Many horror films start by showing a family moving into a house that has a dubious past and so does this but where it goes from there will floor you. Andrew Robinson (cast against type here as a meek dude) is a chatty yuppie who moves his new wife (Claire Higgins) into a family inherited home for some relaxation. Never mind that there’s maggots and decrepitude everywhere, the real danger is the lingering ghost of his reckless alpha male brother Frank (Sean Chapman in a role originally intended for Mickey Rourke which I would have paid big money to see) who got too curious with aforementioned Rubik’s cube and started all kind of trouble. Before too long his half dead corpse is resurrected, Robinson’s young daughter (Ashley Lawrence) becomes involved as do the inter-dimensional Cenobites and yes, all kinds of hell is raised.

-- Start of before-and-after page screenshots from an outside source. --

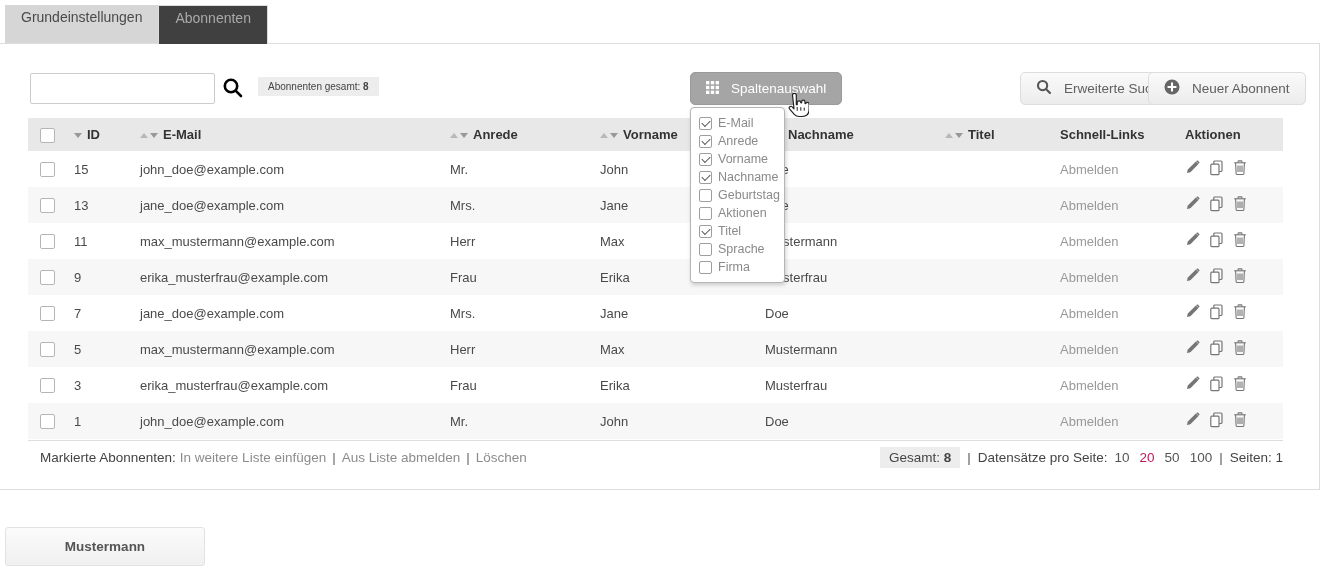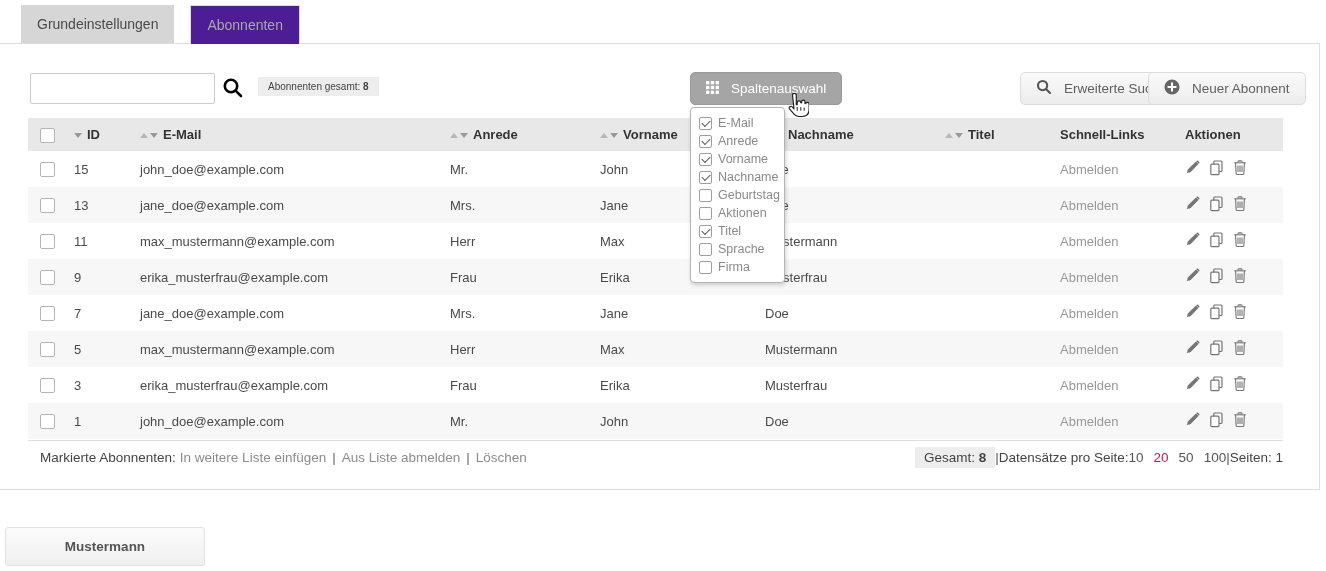--- a/index.html
+++ b/index.html
@@ -13,7 +13,7 @@
 
   
   .tabbar{ position:absolute; left:5px; top:5px; display:flex; z-index:3; }
-  .tab{ height:38px; display:flex; align-items:center; padding:4px 16px; font-size:14px; white-space:nowrap; cursor:pointer;margin-left:16px; }
+  .tab{ height:38px; display:flex; padding:4px 16px; font-size:14px; white-space:nowrap; cursor:pointer; }
   .tab.gray{ background:#d6d6d6; color:#4a4a4a; }
   .tab.white{ background:#4c1d95; color:#a9a9a9; border:1px solid #ddd; border-bottom:none; height:39px; }
 

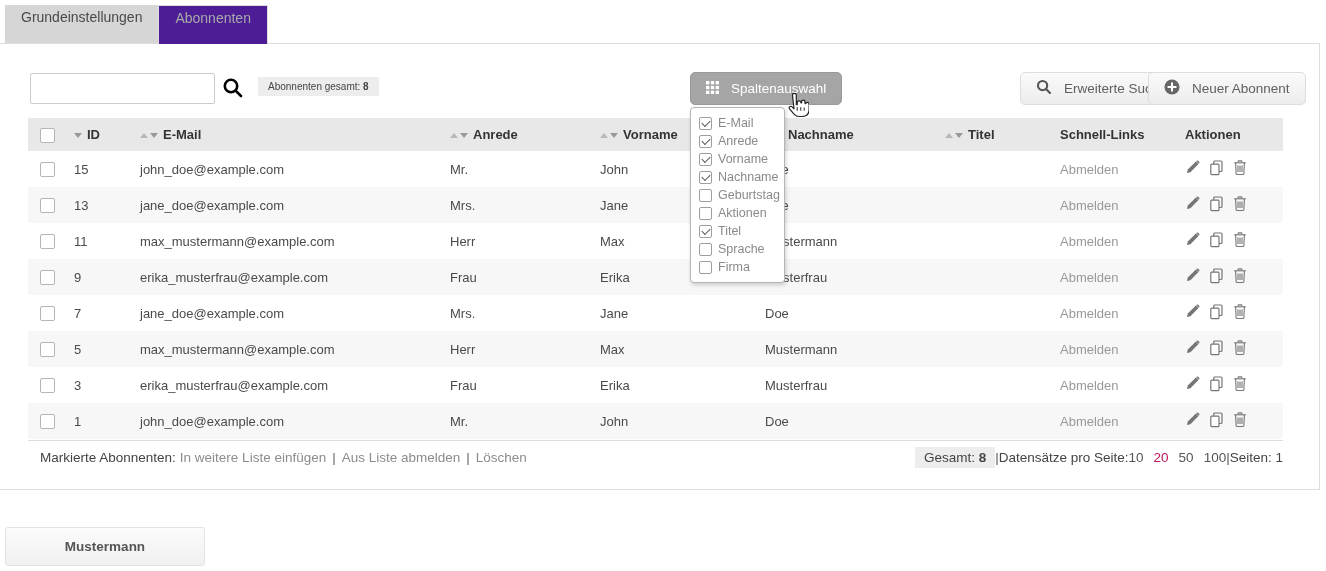--- a/index.html
+++ b/index.html
@@ -15,7 +15,7 @@
   .tabbar{ position:absolute; left:5px; top:5px; display:flex; z-index:3; }
   .tab{ height:38px; display:flex; padding:4px 16px; font-size:14px; white-space:nowrap; cursor:pointer; }
   .tab.gray{ background:#d6d6d6; color:#4a4a4a; }
-  .tab.white{ background:#4c1d95; color:#a9a9a9; border:1px solid #ddd; border-bottom:none; height:39px; }
+  .tab.white{ background:#404040; color:#a9a9a9; border:1px solid #ddd; border-bottom:none; height:39px; }
 
   
   .panel{ position:absolute; left:0; top:43px; width:1320px; height:447px;

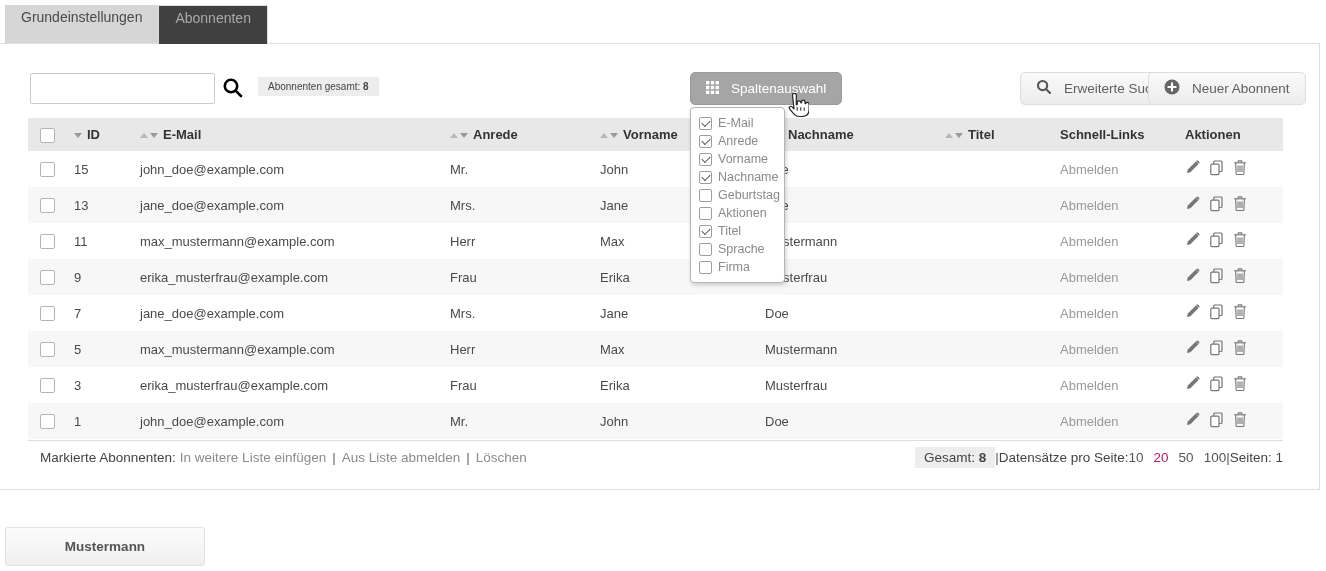--- a/index.html
+++ b/index.html
@@ -69,7 +69,7 @@
   .sel-bar .lbl{ color:#444; margin-right:4px; }
   .sel-bar .link{ color:#8c8c8c; cursor:pointer; }
   .sel-bar .sep{ color:#666; margin:0 6px; }
-  .pagination{ position:absolute; right:0; top:6px; white-space:nowrap; display:flex; align-items:center; }
+  .pagination{ position:absolute; right:0; top:6px; white-space:nowrap; display:flex; align-items:center; gap:7px; }
   .pagination .badge{ background:#ededed; padding:3px 9px; color:#444; }
   .pagination .badge b{ font-weight:bold; }
   .pagination .sep{ color:#555; }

It’s cool to see the impact that one film can have on so much in culture after it, the ultra gory practical effects, kinky costume design and overall distinct vibe here has obviously gone on to influence everything from Jacob’s Ladder, Event Horizon, Beetlejuice to countless video games and graphic novels. Pinhead is now an iconic character to the point where people know him before they do the film but back here he wasn’t even called Pinhead, credited simply as ‘Lead Cenobite.’ Every infamous legacy has its beginnings though and this is quite an arresting, gruesome, atmospheric and deliberately weird piece of cosmic horror. The performances are all sensual 80’s melodrama which just somehow works, the score is a bombastic orchestral overture courtesy of Christopher Young but it’s really the special effects that win the day here. Whether it’s a corpse crawling across the floor with no skin, razor sharp meat hooks ripping though flesh, living room walls opening up into other worlds or the startling, otherworldly design of the Cenobites themselves, this is one visually gorgeous piece of horror and looks even better on Blu Ray.

-Nate Hill

George P. Cosmatos’s Cobra

Sylvester Stallone has never been leaner, meaner and more badass than he was in Cobra, an absolutely unapologetic piece of hyper-violent, deliriously blessed trash from the 80’s, that glorious decade of synth pop music, neon lights and action spectacle supreme. As super cop Marion Cobretti, he uses a laser sighted sub machine gun and pearl handled colt pistol to deal out justice his own way in a hellish nocturnal LA that’s under the grip of a heinous serial killer dubbed the Night Slasher (a juiced up Brian Thompson). Slasher and his disciples are murdering left and right in the most violent and cold blooded ways, and the only witness left alive (Brigitte Nelson) has to tag along with Cobra and his deadly quest. A delightful simplicity can be found in these types of films, but this one isn’t just your garden variety actioner. There’s a reckless penchant for excess and stylistic flourish put into everything from Cobra’s gorgeous 1950 Mercury to his specific weapons to the Night Slasher’s gut ventilating melee knife to the beautifully threatening synth score to Stallone’s windshield size sunglasses, this thing is pure a*e*s*t*h*e*t*i*c! It’s no wonder that auteur stylist Nicolas Winding Refn was influenced by the tone of the film and by Cobra himself, who moodily chews on a matchstick later echoed by Ryan Gosling’s toothpick in the modern classic Drive. This is admittedly largely a brainless action flick, no doubt; Stallone dispatches literally hordes of psychopathic goons with his artillery and the final showdown takes place in that ages old, sparking scrap metal factory that we’ve seen in everything from Terminator 2 to Gone In 60 Seconds. Cobra has a wise cracking partner (Rene Santoni) and is hounded by idiotic, misguided superior officers (Art Lafleur and Andrew Robinson), plus he gets to utter some one liners, so all the tropes are there. But there’s just something so sleek and specific about the film’s design that sets it apart, attention to style and design that goes a long way in bringing vision to the screen. Cobra may be just another ultra violent action flick, but it’s cool in ways that others aren’t tuned in to, and I fucking loved it for that.